What then will the Millennium be like? In Acts 9:31 we read that after the bloody persecutor, Saul of Tarsus, had been transformed into a warm-hearted Christian, ‘The church throughout all Judaea and Galilee and Samaria had peace, being edified; and, walking in the fear of the Lord and in the comfort of the Holy Spirit, was multiplied.’ Such rest and its blessed consequences will be one of the chief features of the Millennium. Up until the present time we have seen such rest only within limited circles and over short periods of time. But during the Millennium such a state will exist throughout the Church and over the whole world. ‘What, then, is the difference between the present and the millennial state?’ asks David Brown. ‘Just the difference,’ he answers, ‘between plucking more brands out of the fire than now — between a less and a greater number of converted and holy persons. That is all’ (p. 393).
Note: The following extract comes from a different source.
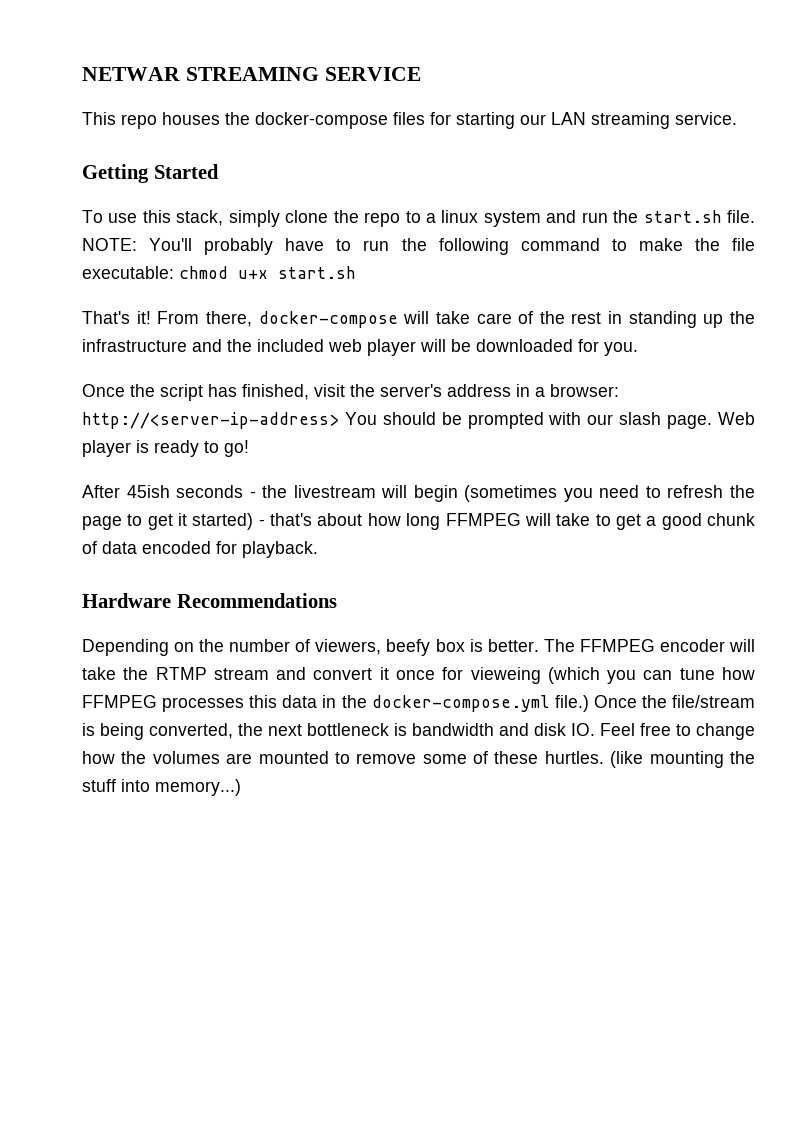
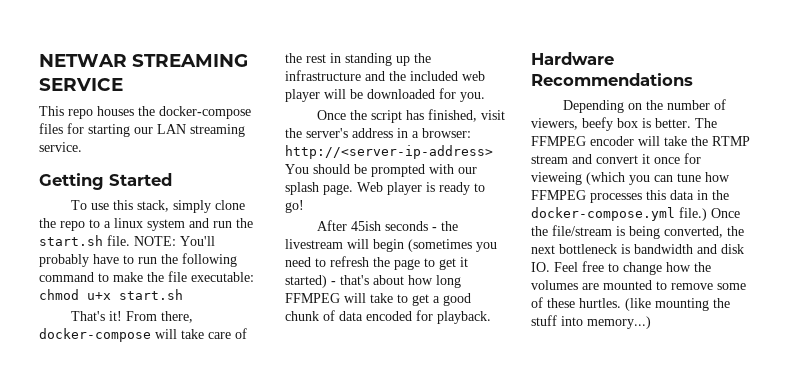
[619,412,662,425] slash -> [285,182,319,195] splash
There will be no difference in principle between the teaching and preaching of the Gospel then and now. The difference will be in the extent to which it will become effective in the lives of the people. As Christianity is triumphant now in some family groups and local communities, so it will be then over the entire world. The Millennium, therefore, does not mean an entirely new and different state of things on this earth, but rather the elimination of the great majority of the evil influences that still are so prominent throughout the world, and a correspondingly higher moral and spiritual tone in the lives of the people. Thus, figuratively, the wolf and the lamb shall lie down together,– things formerly antagonistic and hateful to each other will work together in one harmonious purpose. The desert will blossom as the rose — literally, as economic and scientific conditions lead to the development of natural resources and generally prosperous conditions over the world, and figuratively, as moral and spiritual conditions are improved. Poverty and ignorance will be largely eliminated. Health and education will be the general rule, and wealth will be vastly more abundant and more widely distributed. In general, then, the Millennium will not involve any change in the nature of Christianity, but only its much wider extension. There will be no elements in it that are not now present on a smaller scale. Then it will be said, ‘The kingdom of the world is become the kingdom of our Lord, and of his Christ: and he shall reign for ever and ever.’ In the words of David Brown:
‘When the kingdom and the dominion, and the greatness of the kingdom, under the whole heaven, is given to the people of the saints of the Most High; when Christ’s dominion is from sea to sea, and from the River to the ends of the earth; when men are blessed in Him, and all nations call Him blessed; when they have beaten their swords into plough-shares, and their spears into pruning-hooks — nation not lifting up sword against nation, and none learning war any more: — then, of course, all the earth will be at rest and be still, save in the unwearied activities of well-doing. But even then, as the flesh will lust against the spirit, and the spirit against the flesh, so salvation in every case will then be as much a triumph of grace over nature as now’ (p. 397).